In the era of social media, we are accustomed to spittle-flecked, swivel-eyed outrage greeting any expression of an opinion of any kind on every subject. The idea that a writer might be censured, and even censored, is – tragically – a commonplace. 

Today, everyone is angry about everything. In 1989 that didn’t seem to be the case, not in my memory. In the West, at least, we believed in freedom of speech as a given. We didn’t think – or I didn’t, and still don’t for that matter – that there was anything wrong with offending someone else. The fault was, and remains, with the person who takes offence. You could say whatever you wanted. You could say that Salman Rushdie is a terrible writer and his books are a gigantic yawn. You’d be incorrect, but so what? What would have been wrong, though – what was wrong, and continues to be – would be for anyone else to attempt to prevent you from saying that. 

This is not a defence of hate speech. Hate speech is illegal. Racism, misogyny, homophobia: these are despicable, and should be prosecuted.

But if the attack on Salman Rushdie reminds us of anything, it must be of the fact that the fight for freedom of speech is a matter of life and death. Not metaphorically. The enemies of that freedom, from right and left, liberal and conservative, secular and religious, believe they should be able to control what the rest of us say, and write, and publish. They believe they ought to be able to choose our words for us. They are antidemocratic. They are fascists. 

There can be no equivocation here. Limp arguments, from left and right, that seek to shut down debate – weaponising language in a puritanical attempt to police the way we think as much as the way we express ourselves – are indefensible and must be resisted at all costs.

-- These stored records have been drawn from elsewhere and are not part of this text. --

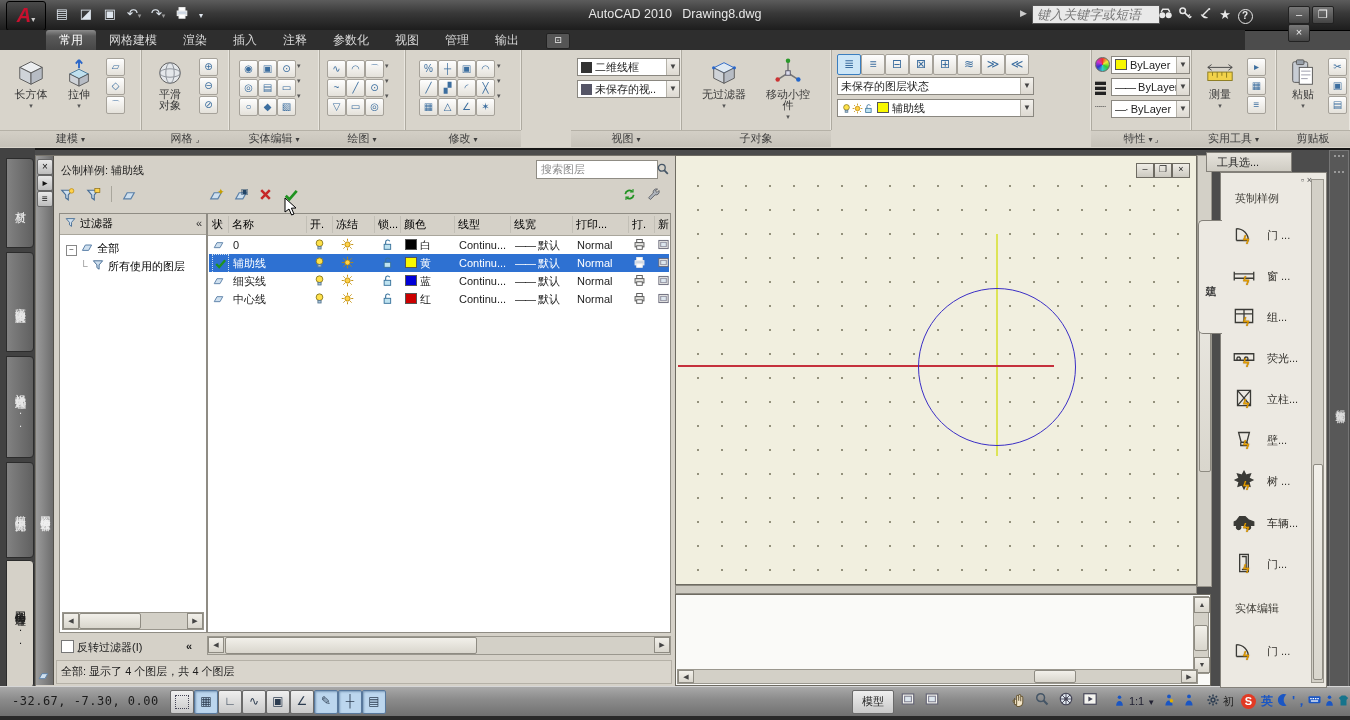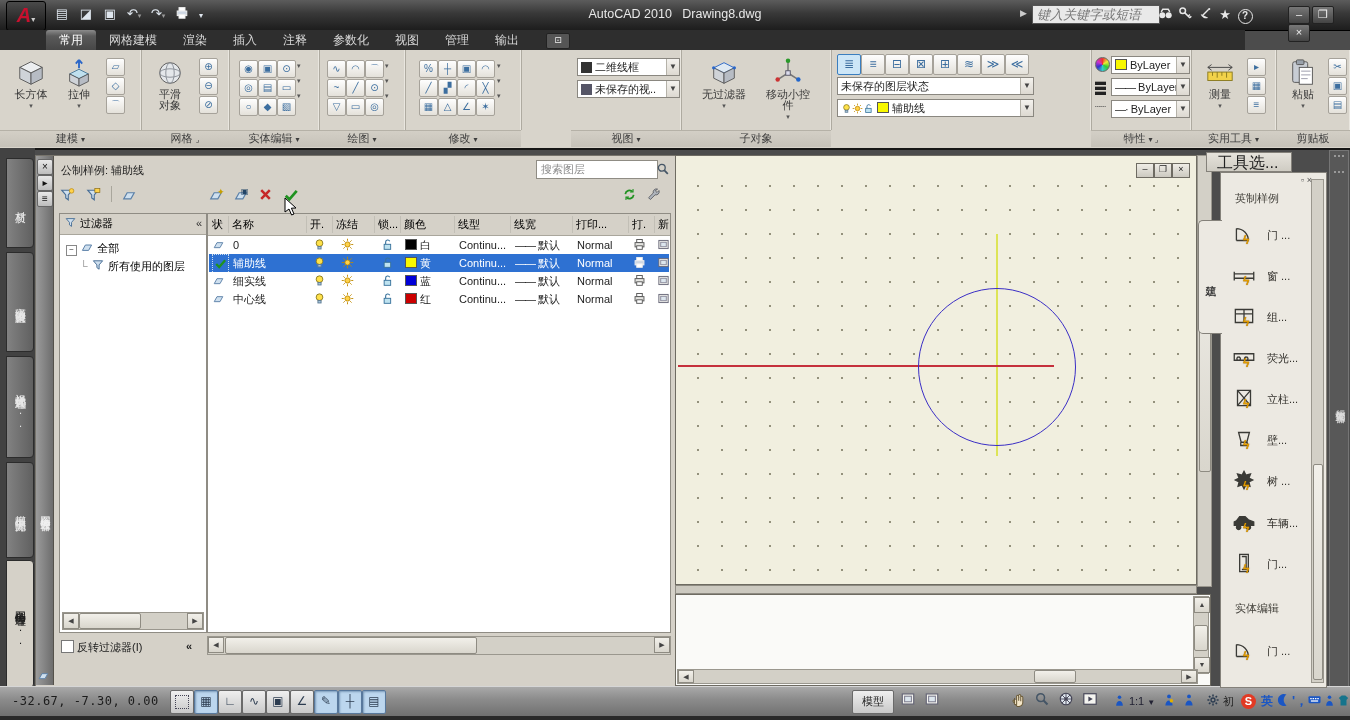--- a/index.html
+++ b/index.html
@@ -68,21 +68,21 @@
   #vp-dots{position:absolute;left:10px;top:18px;right:6px;bottom:4px;
     background-image:radial-gradient(circle,#94917c 1px,transparent 1.4px);background-size:24px 24px}
   .vwinbtn{position:absolute;width:16px;height:13px;background:linear-gradient(#efede6,#ccc9c0);
     border:1px solid #6e6b62;text-align:center;line-height:11px;font-size:9px;color:#222}
   
   #cmd{position:absolute;left:675px;top:594px;width:536px;height:92px;background:#fafaf8;border:1px solid #6e6b62;box-sizing:border-box}
   
   #rightbar{position:absolute;left:1329px;top:150px;width:20px;height:545px;background:#585858;border:1px solid #757575;box-sizing:border-box}
   #tpal{position:absolute;left:1220px;top:172px;width:107px;height:516px;background:#ece9e2;border:1px solid #84817a;z-index:6;box-sizing:border-box}
   #tpal-title{position:absolute;left:1206px;top:152px;width:86px;height:20px;background:linear-gradient(#e6e3dc,#cfccc3);
-    border:1px solid #84817a;z-index:7;font-size:16px;color:#222;line-height:19px;padding-left:10px;box-sizing:border-box}
+    border:1px solid #84817a;z-index:7;font-size:11px;color:#222;line-height:19px;padding-left:10px;box-sizing:border-box}
   #tpal-side{position:absolute;left:1198px;top:220px;width:23px;height:112px;background:#ece9e2;border:1px solid #84817a;
     border-right:none;border-radius:5px 0 0 5px;z-index:7;display:flex;align-items:center;justify-content:center;
     font-size:11px;color:#333}
   .tp-head{position:absolute;left:14px;font-size:11px;color:#44423c}
   .tp-item{position:absolute;left:10px;height:26px;font-size:11px;color:#33312c;white-space:nowrap}
   .tp-item .bolt{position:absolute;left:12px;top:10px;color:#e09a00;font-weight:bold;font-size:12px;text-shadow:0 0 1px #7a5200}
   .tp-item .lbl{position:absolute;left:36px;top:5px}
   
   #statusbar{position:absolute;left:0;top:686px;width:1350px;height:30px;
     background:linear-gradient(#a9a9a9,#8c8c8c 40%,#6f6f6f);border-top:1px solid #d6d6d6}
@@ -504,20 +504,21 @@
             </svg></span>
         </div>
       </div>
       <div class="sbtrack" style="left:171px;top:480px;width:462px;height:17px">
    <span class="sbarr" style="left:0;top:0">◀</span>
         <span class="sbarr" style="right:0;top:0">▶</span>
    <div class="sbthumb" style="left:17px;top:0;width:250px;height:15px"></div>
       </div>
       <div class="lmtxt" style="left:25px;top:484px"><span class="chk"></span> 反转过滤器(I)</div>
       <div class="lmtxt" style="left:150px;top:484px;font-weight:bold">«</div>
+      <div style="position:absolute;left:20px;right:4px;top:504px;height:22px;border:1px solid #b5b1a7;background:#d9d5cc;font-size:11px;color:#1d1d1d;line-height:21px;padding-left:4px">全部: 显示了 4 个图层，共 4 个图层</div>
     </div>
 
   <div id="vp">
     <div id="vp-dots"></div>
     <div class="abs" id="vp-vline" style="left: 320px; top: 78px; width: 2px; height: 222px; background: rgb(221, 228, 87);"></div>
     <div class="abs" id="vp-hline" style="left: 2px; top: 209px; width: 376px; height: 1.6px; background: rgb(197, 48, 60);"></div>
     <div class="abs" id="vp-circle" style="left: 242px; top: 132px; width: 156px; height: 156px; border: 1.6px solid rgb(58, 46, 197); border-radius: 50%;"></div>
     <div class="vwinbtn" style="left:460px;top:7px">–</div>
     <div class="vwinbtn" style="left:478px;top:7px">❐</div>
     <div class="vwinbtn" style="left:496px;top:7px">×</div>

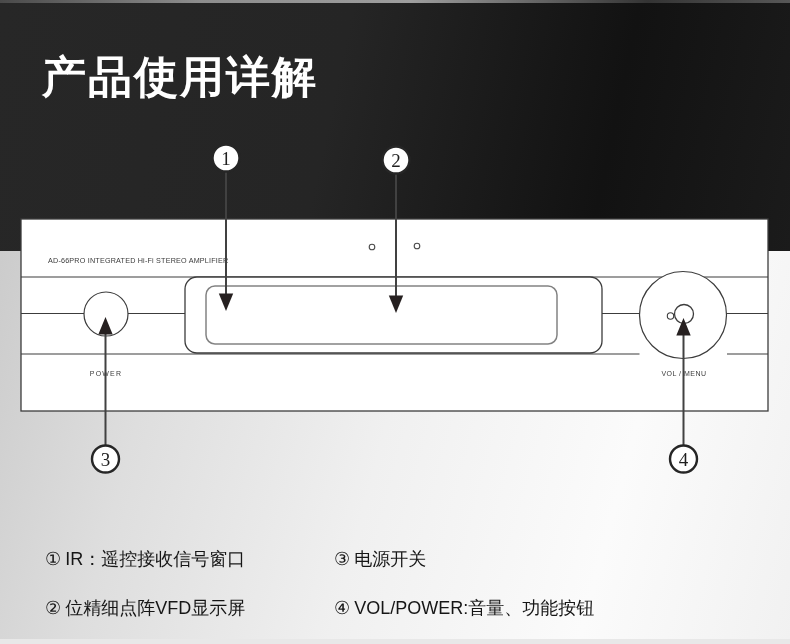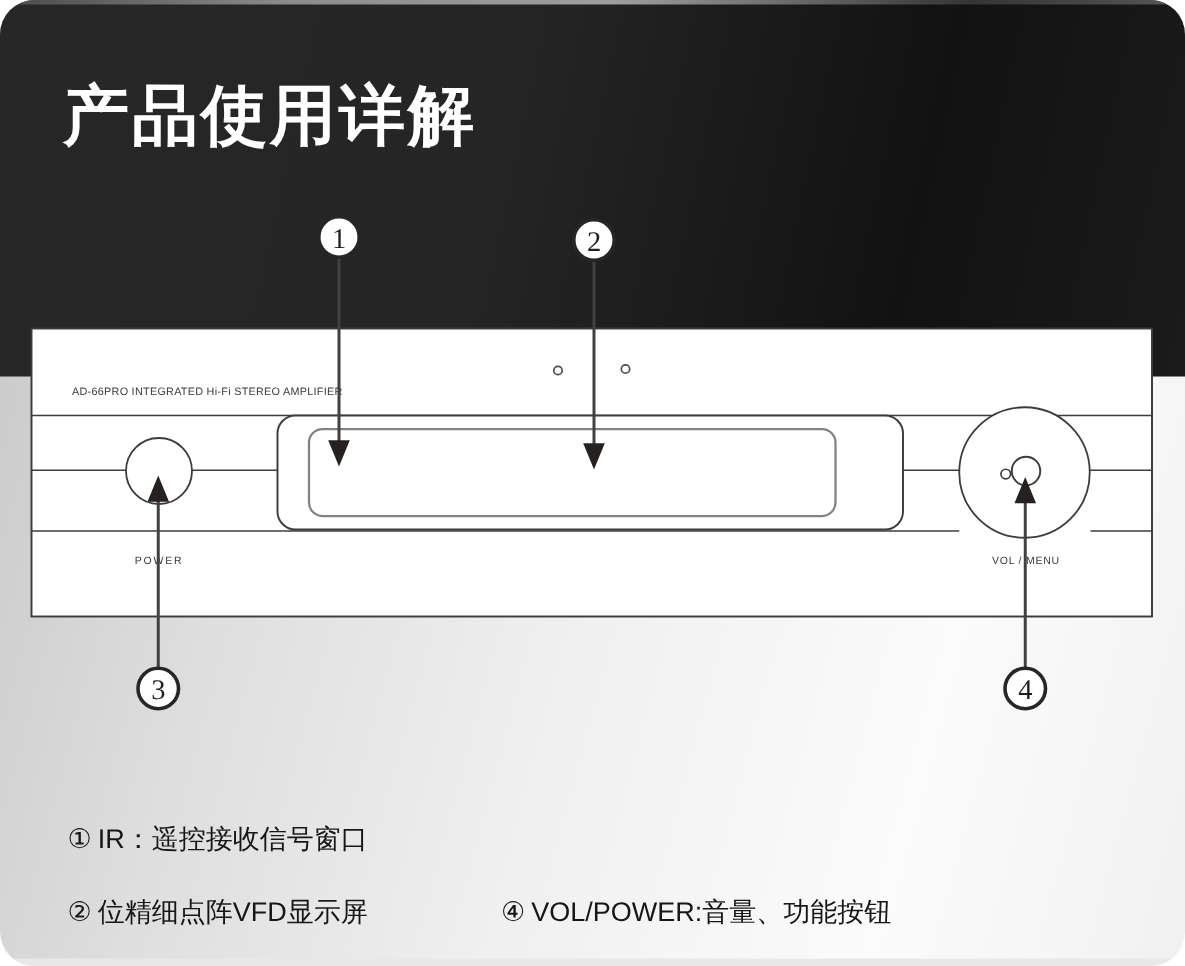--- a/index.html
+++ b/index.html
@@ -1,20 +1,19 @@
 <!DOCTYPE html>
 <html><head>
 <meta charset="utf-8">
 <style>
   * { margin:0; padding:0; box-sizing:border-box; }
   body { font-family:"Liberation Sans", sans-serif; background:#fff; }
   .page {
     position:relative; width:790px; height:644px; overflow:hidden;
     background: linear-gradient(105deg, #c5c5c5 0%, #dedede 26%, #f0f0f0 52%, #fbfbfb 78%, #f1f1f1 100%);
-    border-radius: 23px;
   }
   .header-bg {
     position:absolute; left:0; top:0; width:790px; height:251px;
     background: linear-gradient(102deg, #272727 0%, #252525 42%, #121212 76%, #1b1b1b 100%);
   }
   .top-sheen {
     position:absolute; left:0; top:0; width:790px; height:3px;
     background: linear-gradient(90deg, #4a4a4a 0%, #8d8d8d 25%, #9e9e9e 52%, #343434 82%, #575757 100%);
   }
   .page-title {
@@ -88,20 +87,23 @@
 
     <line x1="683.5" y1="315" x2="683.5" y2="205" stroke="#414141" stroke-width="2"></line>
     <polygon points="683.5,188 676.3,205.5 690.7,205.5" fill="#262020"></polygon>
     <circle cx="683.5" cy="329" r="13.5" fill="#ffffff" stroke="#262626" stroke-width="2.4"></circle>
     <text x="683.5" y="336" text-anchor="middle" font-size="19" fill="#1f1f1f" font-family="Liberation Serif, serif">4</text>
   </svg>
 
   <div class="legend-item li-1">
     <span class="lnum">①</span><span>IR：遥控接收信号窗口</span>
   </div>
+  <div class="legend-item li-2">
+    <span class="lnum">③</span><span>电源开关</span>
+  </div>
   <div class="legend-item li-3">
     <span class="lnum">②</span><span>位精细点阵VFD显示屏</span>
   </div>
   <div class="legend-item li-4">
     <span class="lnum">④</span><span>VOL/POWER:音量、功能按钮</span>
   </div>
 
   <div class="bottom-strip"></div>
 </div>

As someone who commissions journalism, events such as the attack on Sir Salman make me more determined to edit writers based not on what they say – that’s up to them – but only how they say it. I hope that’s always been my approach. People have every right to be offended by what Esquire writers say, but no right to do anything about it except look elsewhere for their journalism.

In 2019, 30 years on from the fatwa, Salman Rushdie was a guest speaker at the Esquire Townhouse in London, an event that I help to organise. Just as he was preparing to do in New York three years later, he sat on stage with a moderator and answered questions about his life and work for an audience of admirers. Just as he would have been in New York had he not been stabbed by someone intent on doing him terrible harm, he was warm and wise and witty and erudite, fizzing with ideas and intelligence.

Like everyone, when I heard the news from New York my blood ran cold. 

What can one say except to wish Sir Salman a speedy return to good health? To marvel at his bravery, to denounce, in the strongest possible terms, the cowardliness of his attacker, and his attacker’s defenders? And to invite him, whenever he is ready, to make a return visit to Esquire, to talk about his life’s work again. It would be our pleasure and privilege, indeed our honour, to have him.